According to Murakami, the employment of flowers as an endlessly repeated motif stems from a period of intense daily study of the flower itself: "I spent nine years working in a preparatory school, where I taught the students to draw flowers... At the beginning, to be frank, I didn't like flowers, but as I continued teaching in the school, my feelings changed: their smell, their shape – it all made me feel almost physically sick, and at the same time I found them very 'cute'. Each one seemed to have its own feelings, its own personality. My dominant feeling was one of unease, but I liked that sensation. And these days, now that I draw flowers rather frequently, that sensation has come back very vividly. I find them just as pretty, just as disturbing... So I thought that if the opportunity arose, I would very much like to make a work in which I would represent them as if in a 'crowd scene'... I really wanted to convey this impression of unease, of the threatening aspect of an approaching crowd" (the artist cited in: Exhibition Catalogue, London, Serpentine Gallery, Takashi Murakami, 2002, pp. 84-85). Endlessly and densely repeated within the flat-bed plane of Murakami's canvas, the proliferation of childishly cute or kawaii flowers confers a screen-like barrier that denies entrance to the illusionary pictorial realm associated with the monolithic tradition of painting on canvas.

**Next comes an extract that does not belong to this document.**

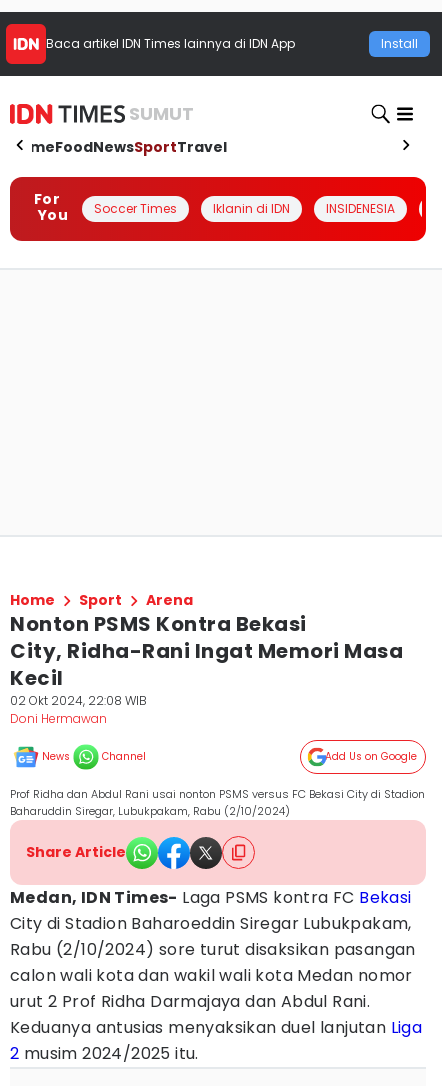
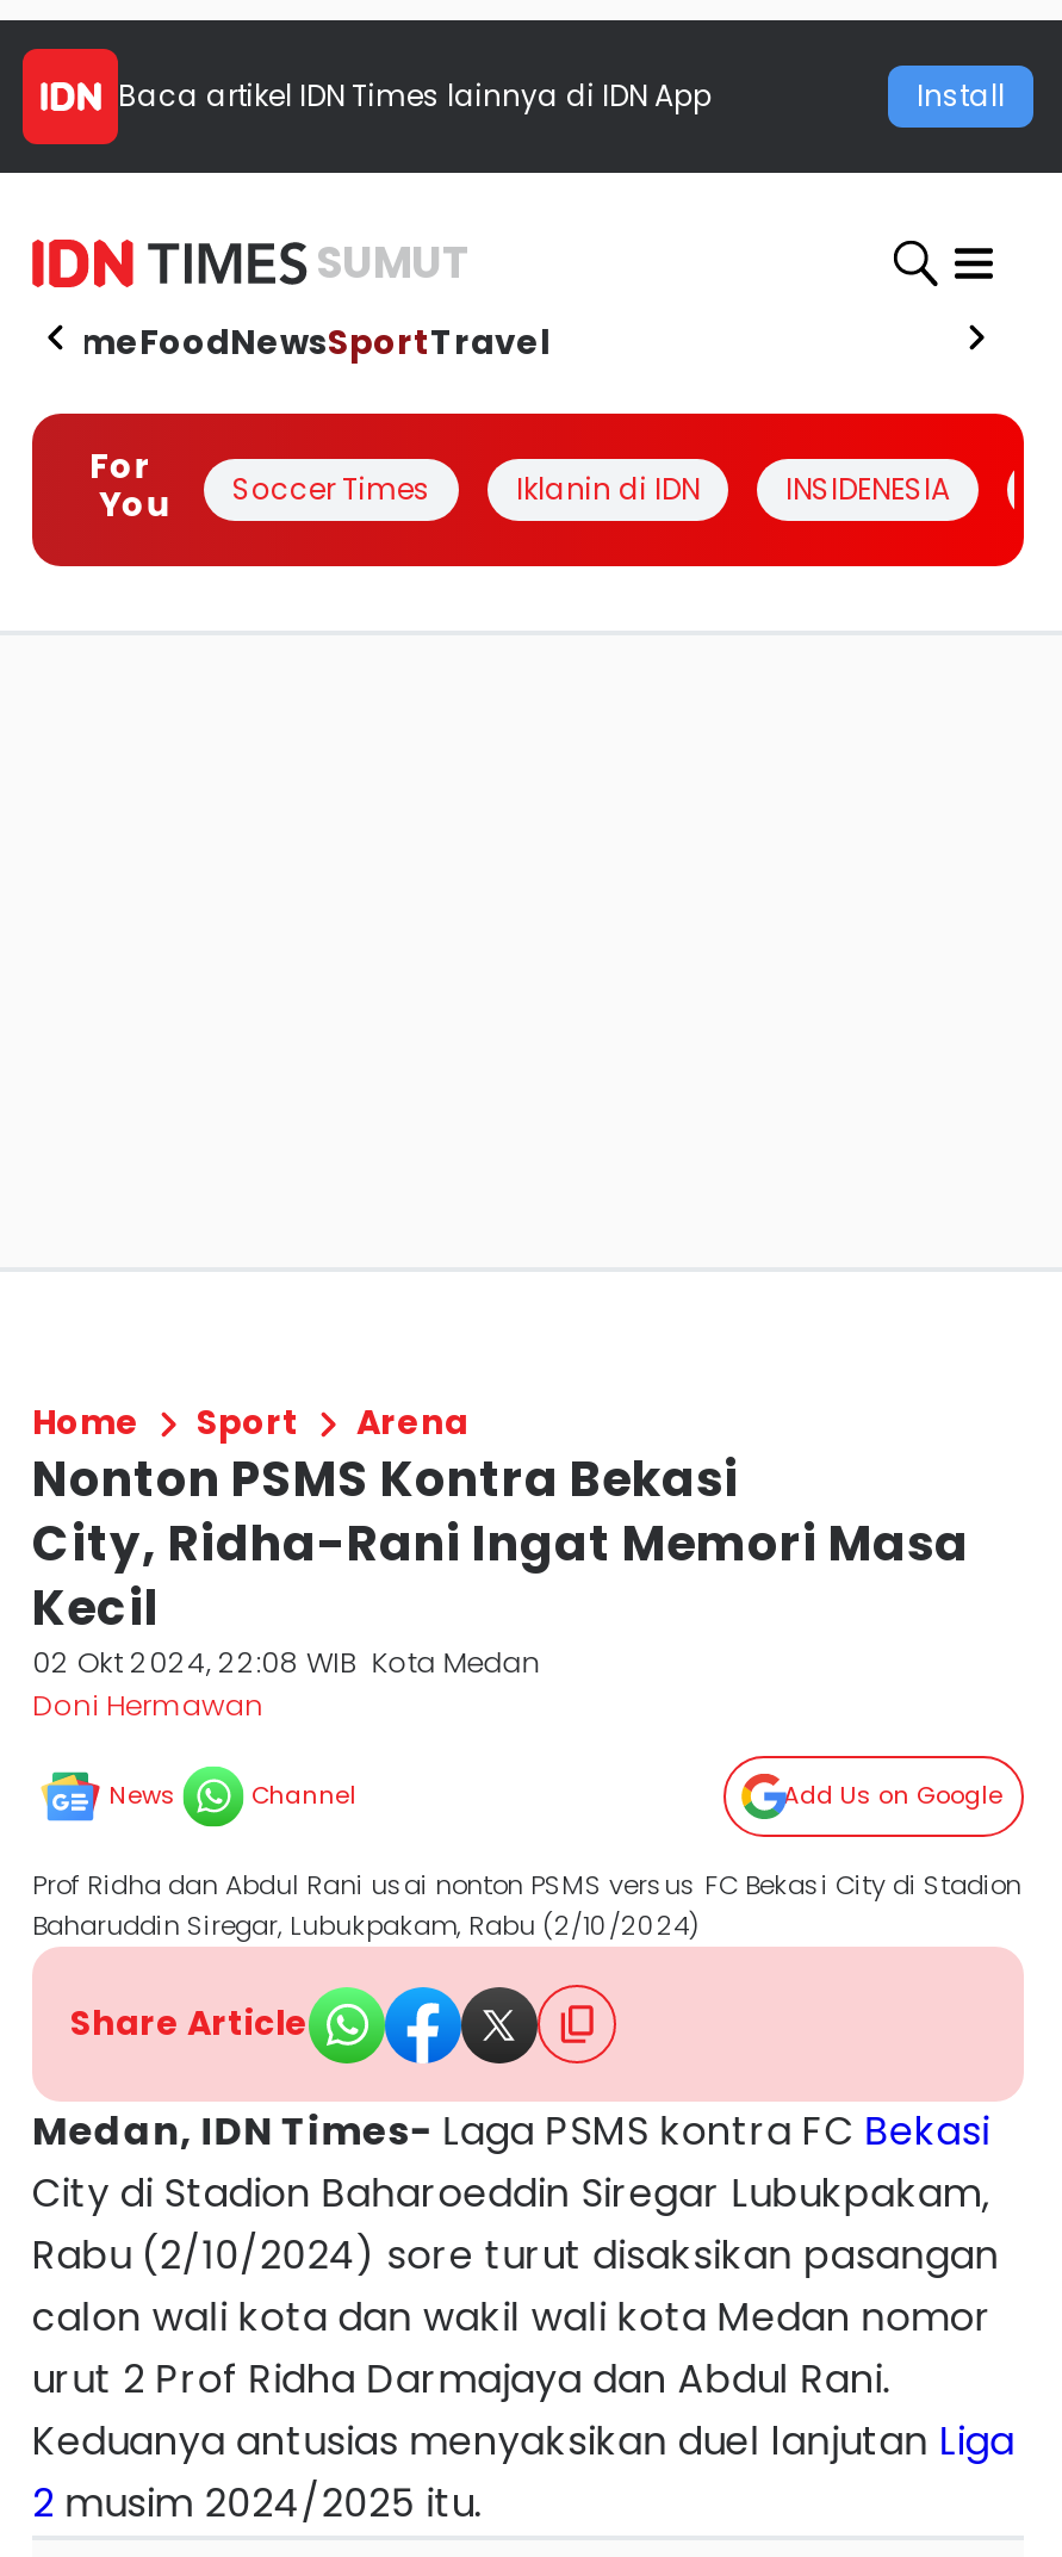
[10,692,147,709] 02 Okt 2024, 22:08 WIB -> [32,1641,540,1682] 02 Okt 2024, 22:08 WIB Kota Medan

The fanatical repetition and attention to detail inherent to Murakami's smiling flowers is symptomatic of a tautological necessity to secure significatory meaning. Infused with an abundance of referents, Murakami's trademark smiling flowers lie at the heart of an agenda of Japanese identity politics. Herein lies the cultural strategy of Murakami's artistic project of postcolonial re-territorialisation: by forging a dialectic between mass and sub culture, cultural alterity and westernised dominance, orient and occident, Murakami single-handedly opens up a new critical perspective and entirely new category for Japanese art.